• [WHAT THE TASK REQUIRES]: Beginning with the line that holds "text: System ->", copy each line through the end of the material below, exactly and with no pictures.

• [RECORD EXTRACTS]:
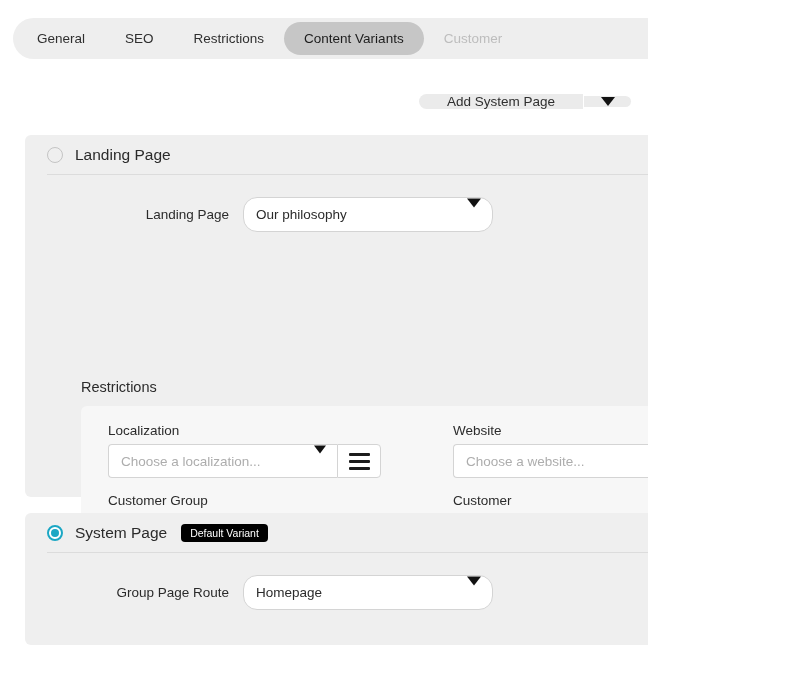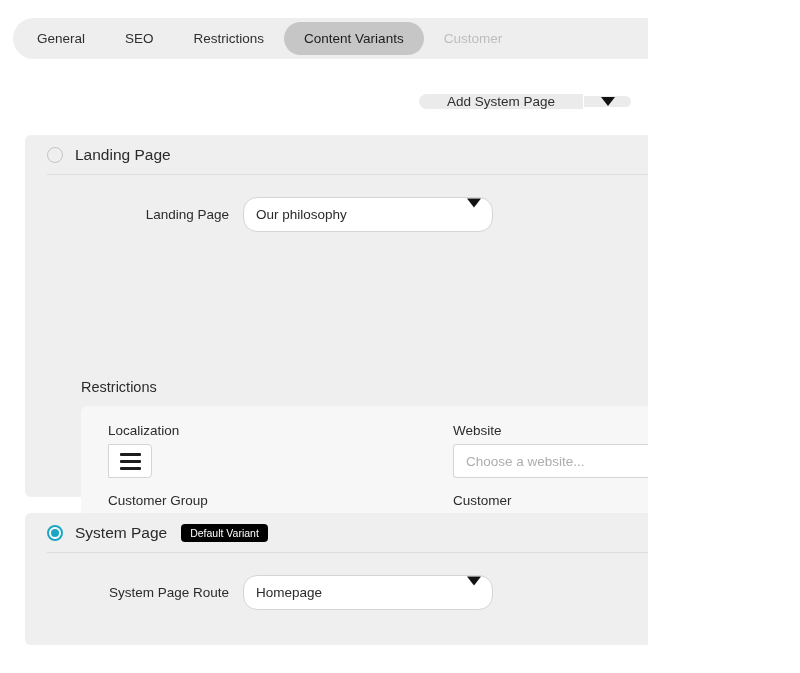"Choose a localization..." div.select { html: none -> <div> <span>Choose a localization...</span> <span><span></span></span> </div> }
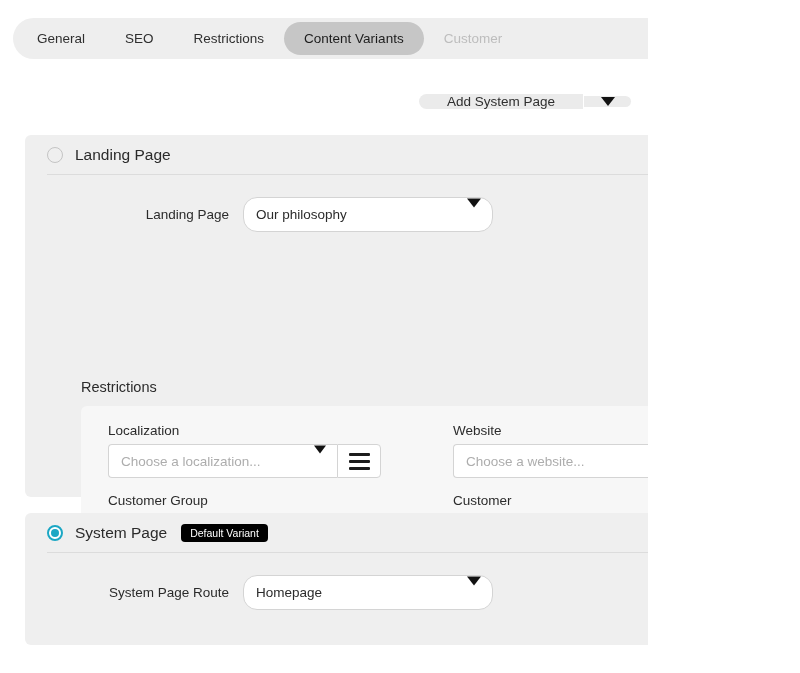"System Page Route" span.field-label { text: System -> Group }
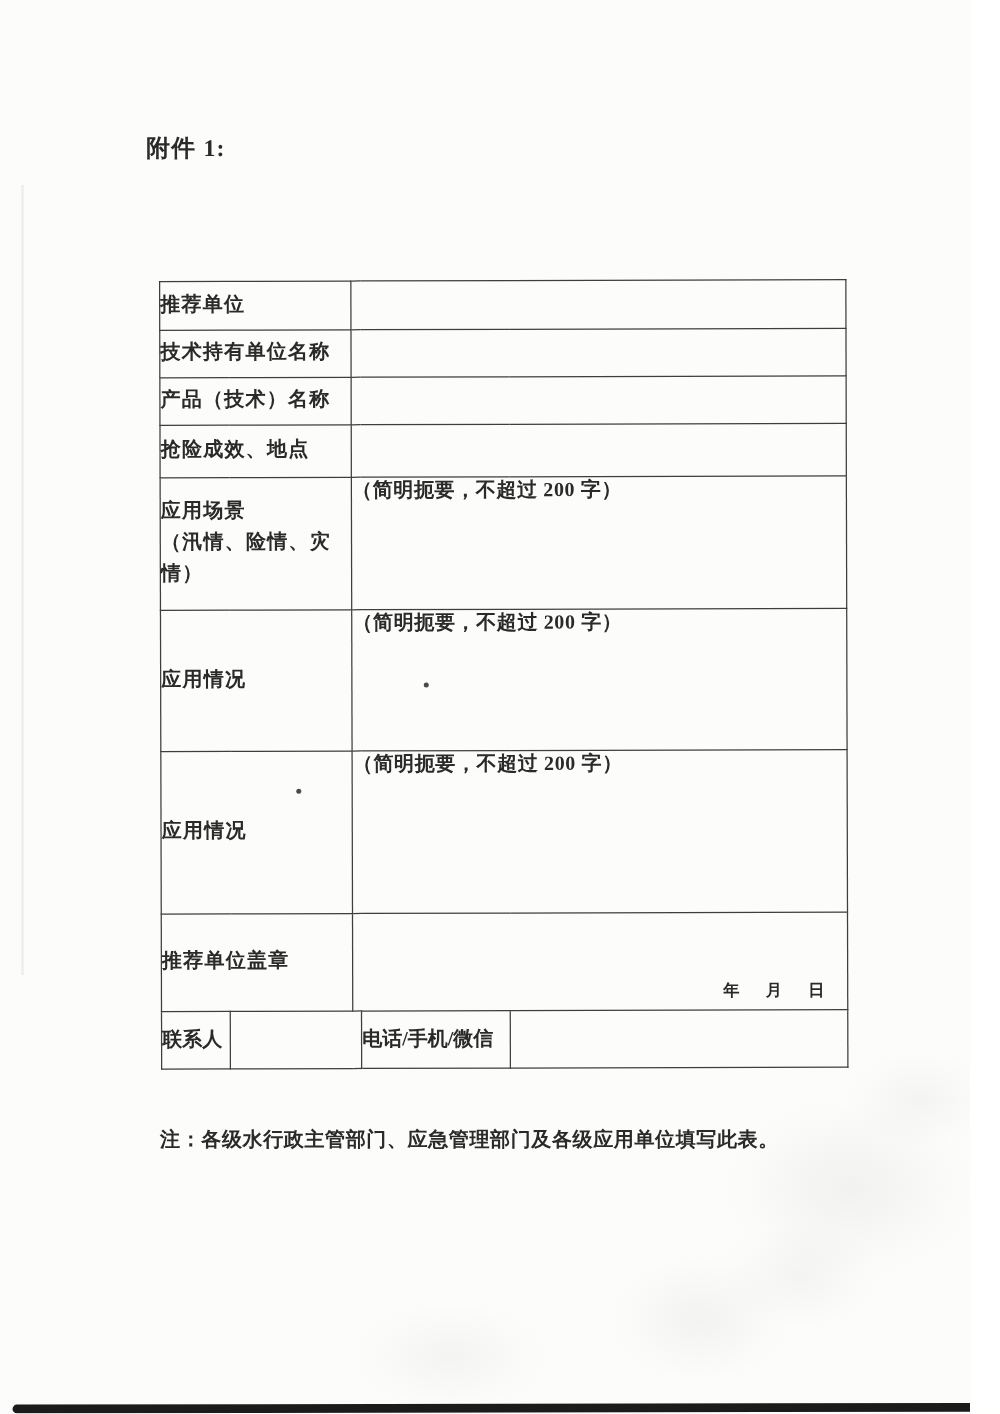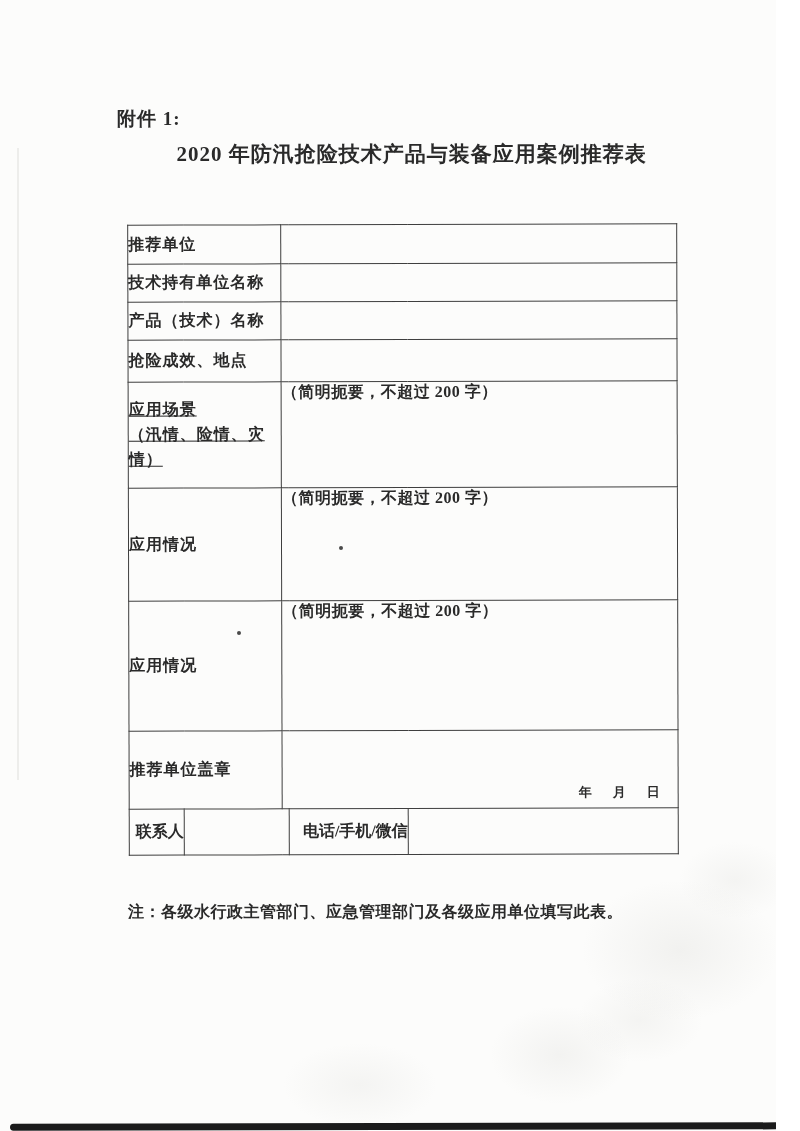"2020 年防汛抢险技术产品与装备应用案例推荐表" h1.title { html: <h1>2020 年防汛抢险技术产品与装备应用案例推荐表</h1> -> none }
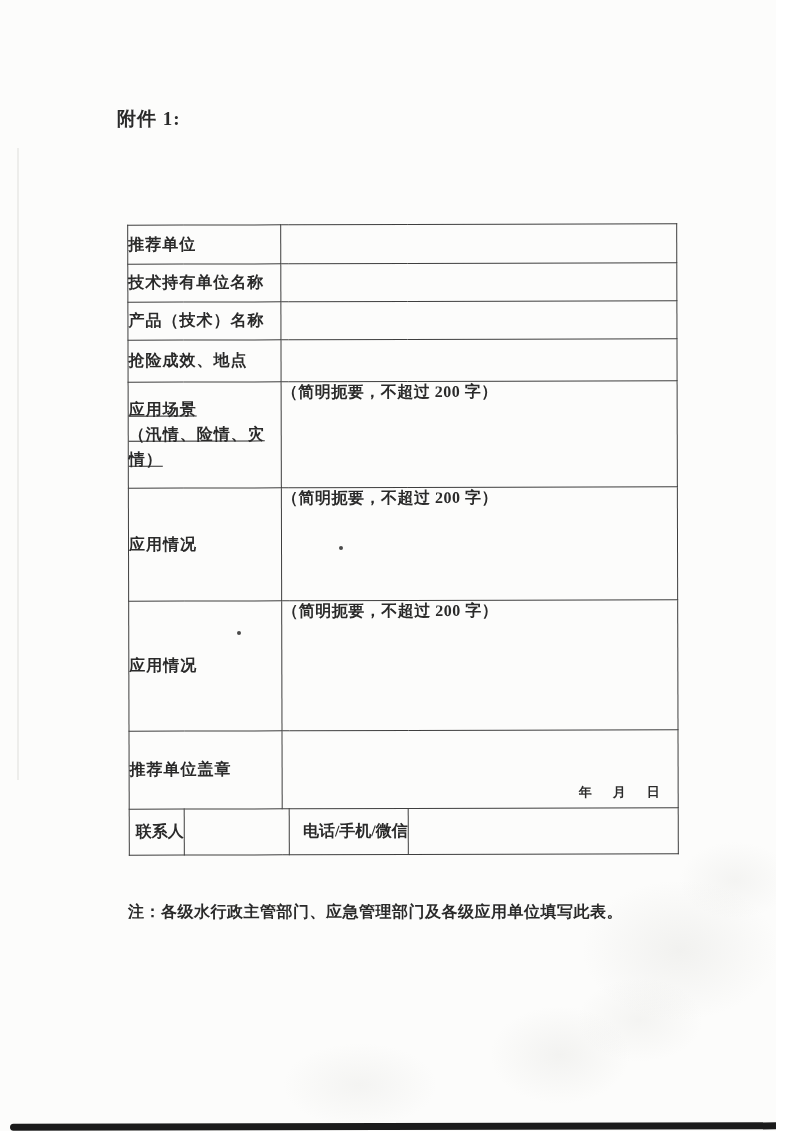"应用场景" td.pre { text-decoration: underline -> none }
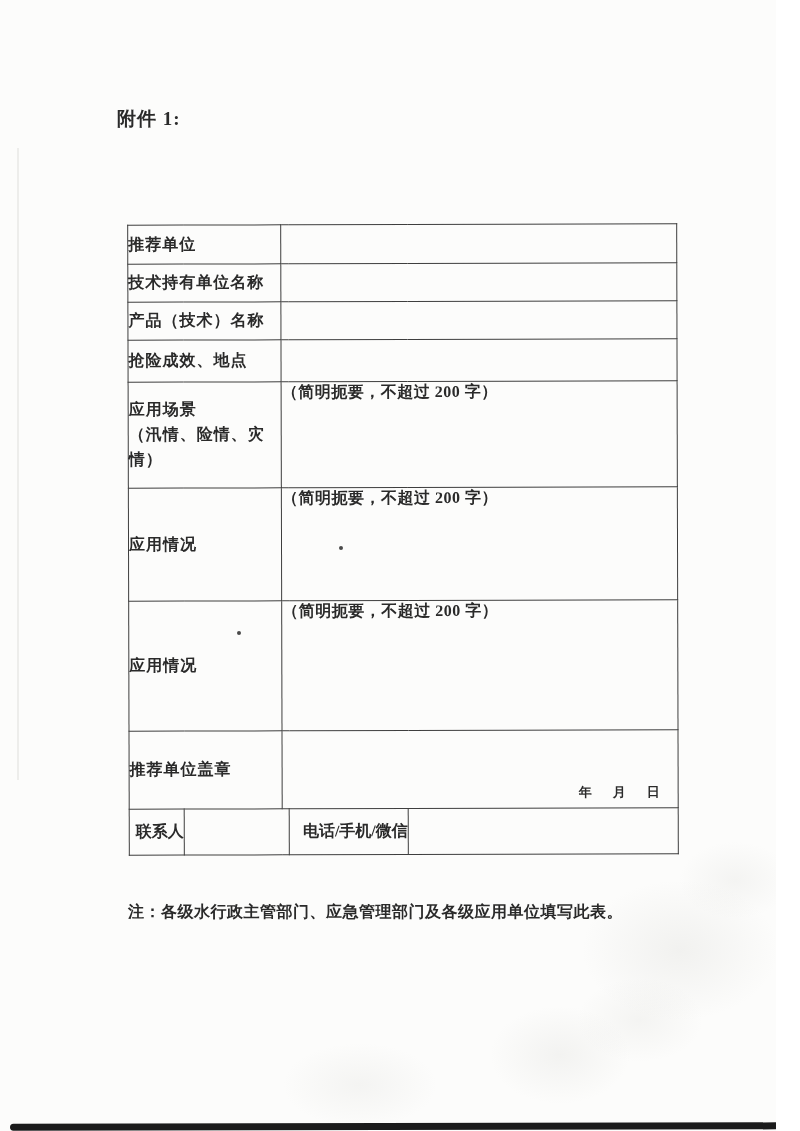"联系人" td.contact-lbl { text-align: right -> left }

• [EXPECTED ANSWER]:
"System Page Route" span.field-label { text: System -> Group }
"2020 年防汛抢险技术产品与装备应用案例推荐表" h1.title { html: <h1>2020 年防汛抢险技术产品与装备应用案例推荐表</h1> -> none }
"应用场景" td.pre { text-decoration: underline -> none }
"联系人" td.contact-lbl { text-align: right -> left }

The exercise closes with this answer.